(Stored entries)
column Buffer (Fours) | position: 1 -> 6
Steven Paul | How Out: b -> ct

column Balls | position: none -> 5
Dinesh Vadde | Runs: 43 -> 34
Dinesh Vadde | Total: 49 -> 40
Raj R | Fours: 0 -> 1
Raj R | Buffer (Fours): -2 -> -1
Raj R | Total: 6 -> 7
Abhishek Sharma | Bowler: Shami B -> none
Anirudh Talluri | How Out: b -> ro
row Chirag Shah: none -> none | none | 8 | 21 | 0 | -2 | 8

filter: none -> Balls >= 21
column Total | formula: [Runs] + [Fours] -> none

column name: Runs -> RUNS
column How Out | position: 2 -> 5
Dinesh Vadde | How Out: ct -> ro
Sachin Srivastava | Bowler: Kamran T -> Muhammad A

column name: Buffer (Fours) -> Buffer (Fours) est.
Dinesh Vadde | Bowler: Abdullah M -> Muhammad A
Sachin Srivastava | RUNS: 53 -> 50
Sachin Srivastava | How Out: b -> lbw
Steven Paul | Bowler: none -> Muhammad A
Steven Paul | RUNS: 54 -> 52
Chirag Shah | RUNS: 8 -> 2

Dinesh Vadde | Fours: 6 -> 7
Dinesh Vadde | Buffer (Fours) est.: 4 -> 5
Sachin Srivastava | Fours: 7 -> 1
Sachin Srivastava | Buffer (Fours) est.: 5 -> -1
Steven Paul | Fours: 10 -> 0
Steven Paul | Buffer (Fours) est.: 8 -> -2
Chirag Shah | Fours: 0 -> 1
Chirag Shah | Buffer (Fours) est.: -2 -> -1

• [YOUR OBJECTIVE] All lines above that include the word "Shah" must be copied into the answer.

• [FINISHED EXERCISE]
row Chirag Shah: none -> none | none | 8 | 21 | 0 | -2 | 8
Chirag Shah | RUNS: 8 -> 2
Chirag Shah | Fours: 0 -> 1
Chirag Shah | Buffer (Fours) est.: -2 -> -1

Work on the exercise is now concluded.